Your job is to give again, exactly and with no additions, the lines in the records below from the one with "MALAYSIA | 201910_% CHG: 0.00 -> 0.02" through the one with "VIETNAM | 201910_% CHG: -98.61 -> -94.65", both included. Omit the pictures.

Before-and-after change records:
**********

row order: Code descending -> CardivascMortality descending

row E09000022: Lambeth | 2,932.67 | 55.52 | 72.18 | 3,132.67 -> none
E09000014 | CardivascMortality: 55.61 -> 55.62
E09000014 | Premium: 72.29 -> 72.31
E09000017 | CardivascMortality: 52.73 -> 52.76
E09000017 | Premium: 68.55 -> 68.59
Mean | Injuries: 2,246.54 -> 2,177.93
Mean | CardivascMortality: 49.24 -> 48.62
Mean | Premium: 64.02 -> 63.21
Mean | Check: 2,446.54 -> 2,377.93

**********

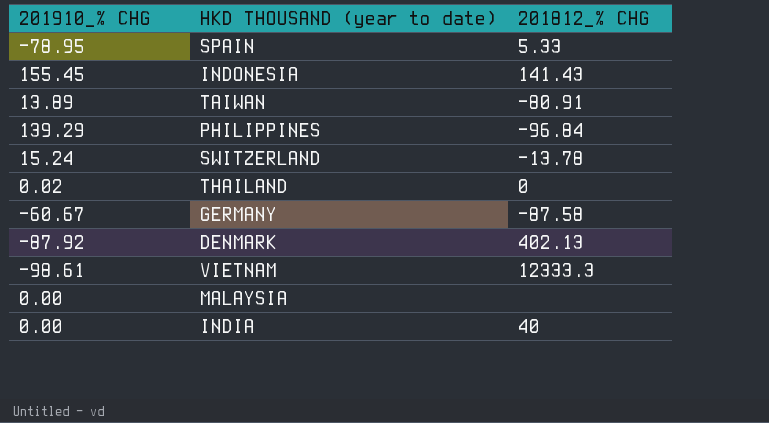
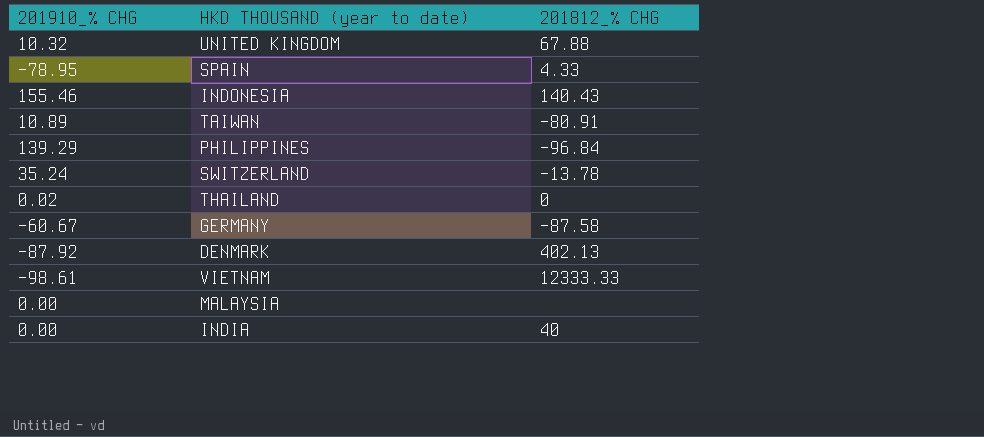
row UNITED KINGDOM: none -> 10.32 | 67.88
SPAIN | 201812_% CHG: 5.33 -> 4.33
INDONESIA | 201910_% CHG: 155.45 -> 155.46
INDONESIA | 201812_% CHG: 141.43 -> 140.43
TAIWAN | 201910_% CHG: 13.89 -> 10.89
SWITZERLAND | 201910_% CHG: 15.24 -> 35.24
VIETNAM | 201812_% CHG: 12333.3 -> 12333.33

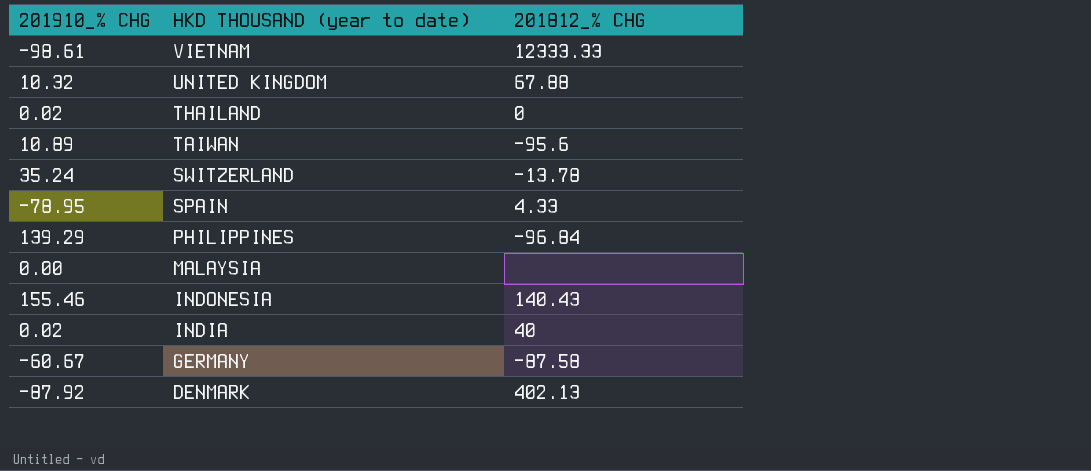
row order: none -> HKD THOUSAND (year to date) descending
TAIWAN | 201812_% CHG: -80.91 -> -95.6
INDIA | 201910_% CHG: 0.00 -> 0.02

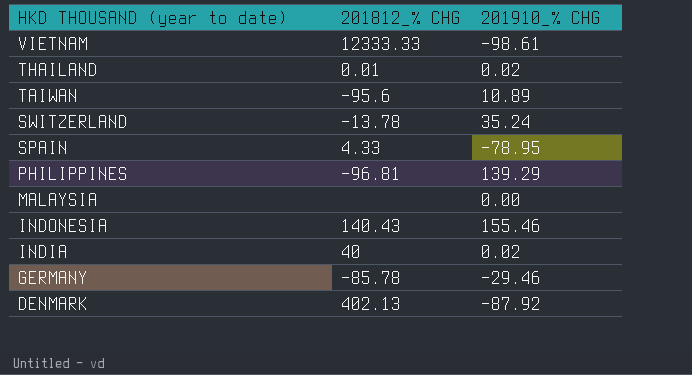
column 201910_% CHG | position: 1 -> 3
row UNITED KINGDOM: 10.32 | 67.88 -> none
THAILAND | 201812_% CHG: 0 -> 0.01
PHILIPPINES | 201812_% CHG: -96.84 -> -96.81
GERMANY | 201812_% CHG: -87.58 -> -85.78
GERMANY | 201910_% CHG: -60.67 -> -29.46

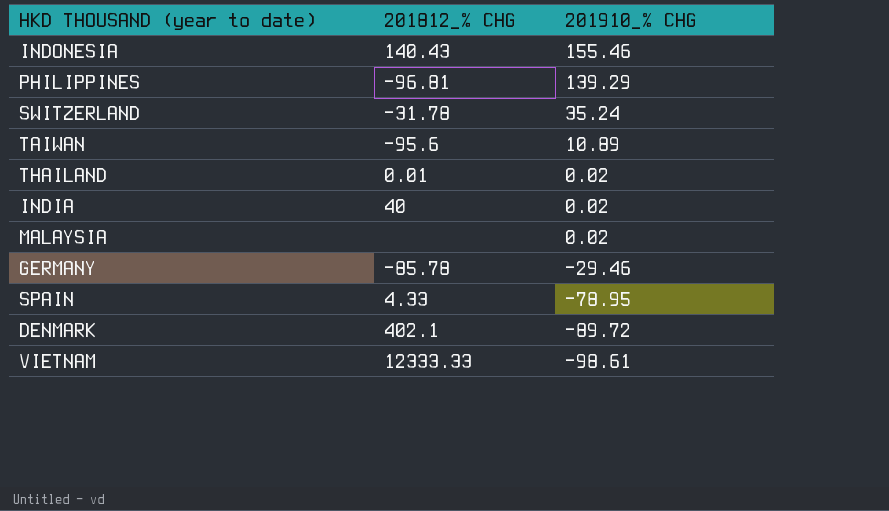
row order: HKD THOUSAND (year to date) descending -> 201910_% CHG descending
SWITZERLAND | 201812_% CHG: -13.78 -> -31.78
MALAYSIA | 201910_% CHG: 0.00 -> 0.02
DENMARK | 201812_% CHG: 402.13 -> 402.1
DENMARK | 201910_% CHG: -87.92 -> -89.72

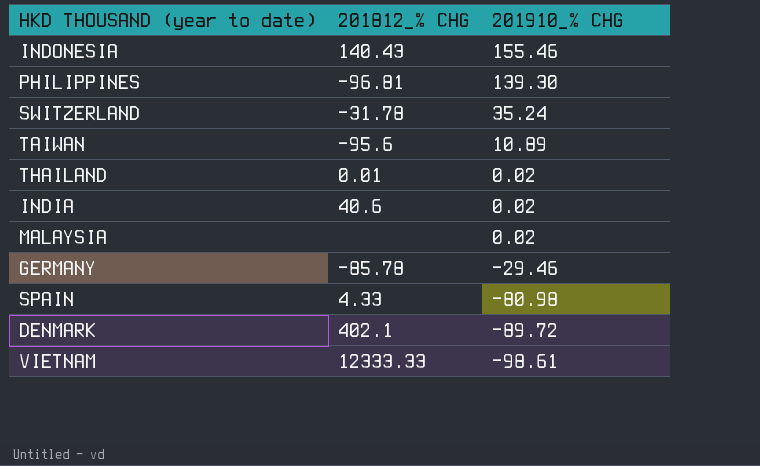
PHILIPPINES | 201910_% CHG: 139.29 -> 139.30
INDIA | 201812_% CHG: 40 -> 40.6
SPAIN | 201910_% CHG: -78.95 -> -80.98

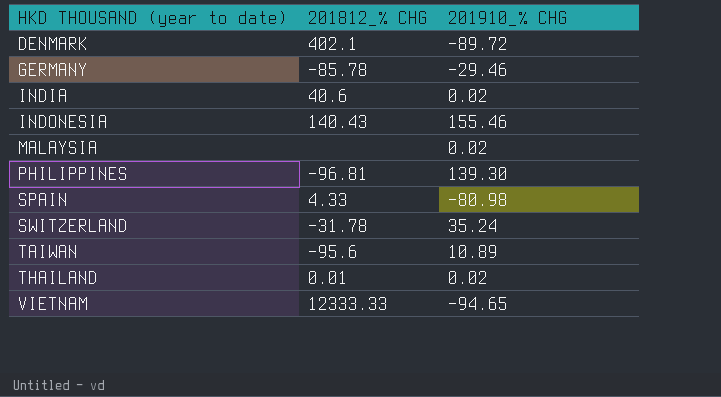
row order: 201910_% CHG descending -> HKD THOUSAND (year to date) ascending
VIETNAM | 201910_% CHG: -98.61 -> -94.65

**********

• Exercise output:
MALAYSIA | 201910_% CHG: 0.00 -> 0.02
DENMARK | 201812_% CHG: 402.13 -> 402.1
DENMARK | 201910_% CHG: -87.92 -> -89.72

PHILIPPINES | 201910_% CHG: 139.29 -> 139.30
INDIA | 201812_% CHG: 40 -> 40.6
SPAIN | 201910_% CHG: -78.95 -> -80.98

row order: 201910_% CHG descending -> HKD THOUSAND (year to date) ascending
VIETNAM | 201910_% CHG: -98.61 -> -94.65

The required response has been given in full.